■ **Exercise requirements**
Extract every entry word for word. Skip the pictures.

■ **Source material**
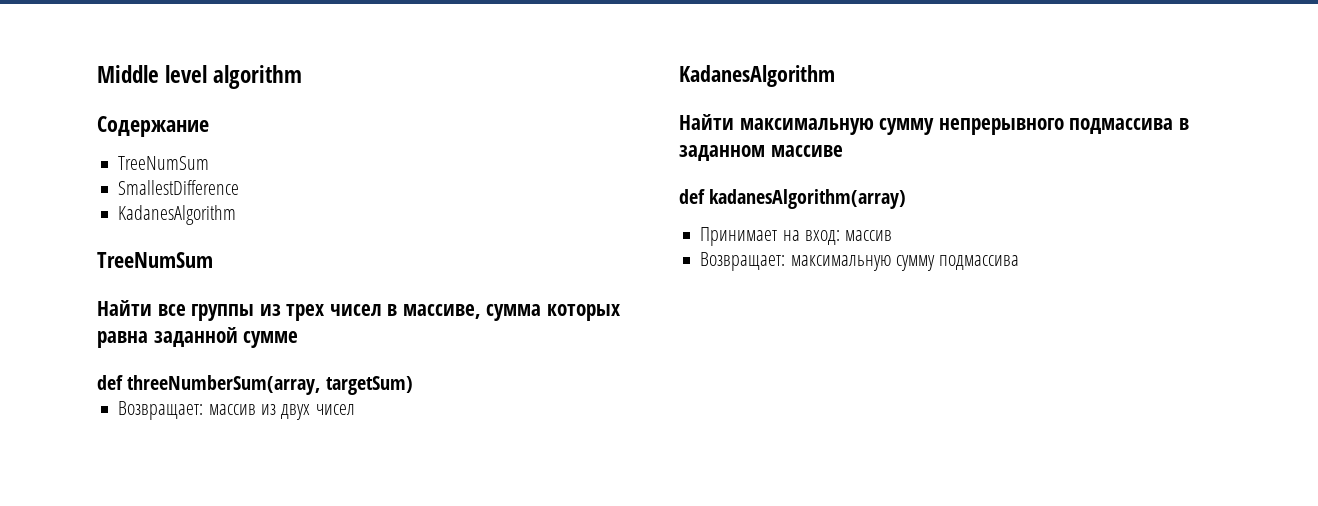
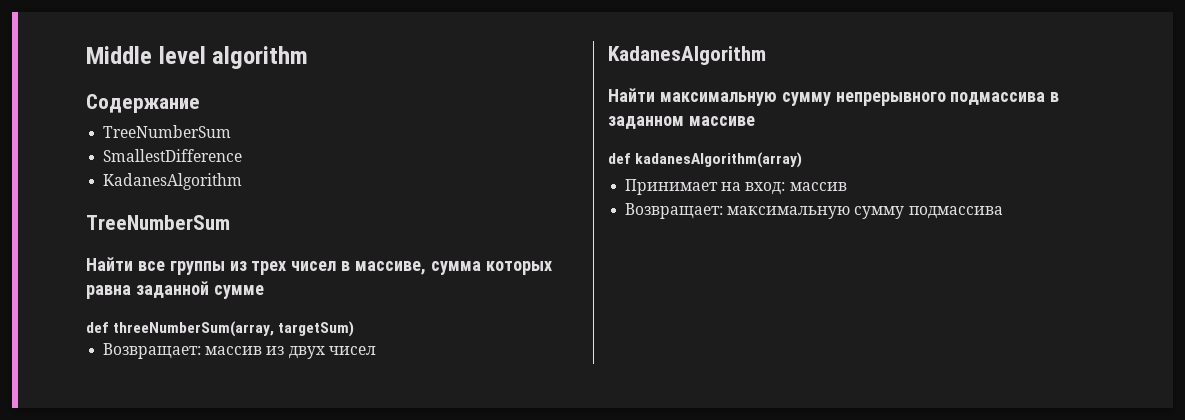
  Содержание
- TreeNumSum
+ TreeNumberSum
  SmallestDifference
  KadanesAlgorithm
- TreeNumSum
+ TreeNumberSum

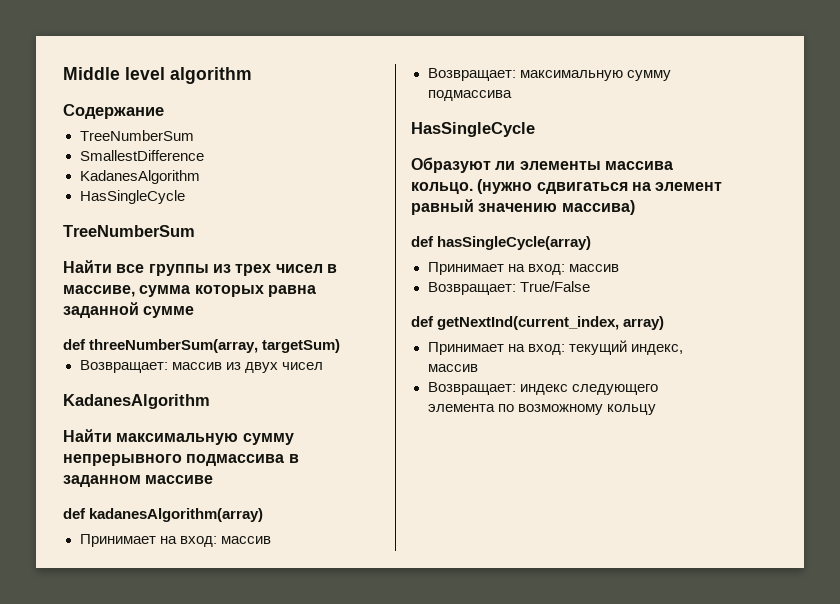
  SmallestDifference
  KadanesAlgorithm
+ HasSingleCycle
  Возвращает: максимальную сумму подмассива
+ HasSingleCycle
+ Образуют ли элементы массива кольцо. (нужно сдвигаться на элемент равный значению массива)
+ def hasSingleCycle(array)
+ Принимает на вход: массив
+ Возвращает: True/False
+ def getNextInd(current_index, array)
+ Принимает на вход: текущий индекс, массив
+ Возвращает: индекс следующего элемента по возможному кольцу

■ **Expected answer**
  Содержание
- TreeNumSum
+ TreeNumberSum
  SmallestDifference
  KadanesAlgorithm
- TreeNumSum
+ TreeNumberSum

  SmallestDifference
  KadanesAlgorithm
+ HasSingleCycle
  Возвращает: максимальную сумму подмассива
+ HasSingleCycle
+ Образуют ли элементы массива кольцо. (нужно сдвигаться на элемент равный значению массива)
+ def hasSingleCycle(array)
+ Принимает на вход: массив
+ Возвращает: True/False
+ def getNextInd(current_index, array)
+ Принимает на вход: текущий индекс, массив
+ Возвращает: индекс следующего элемента по возможному кольцу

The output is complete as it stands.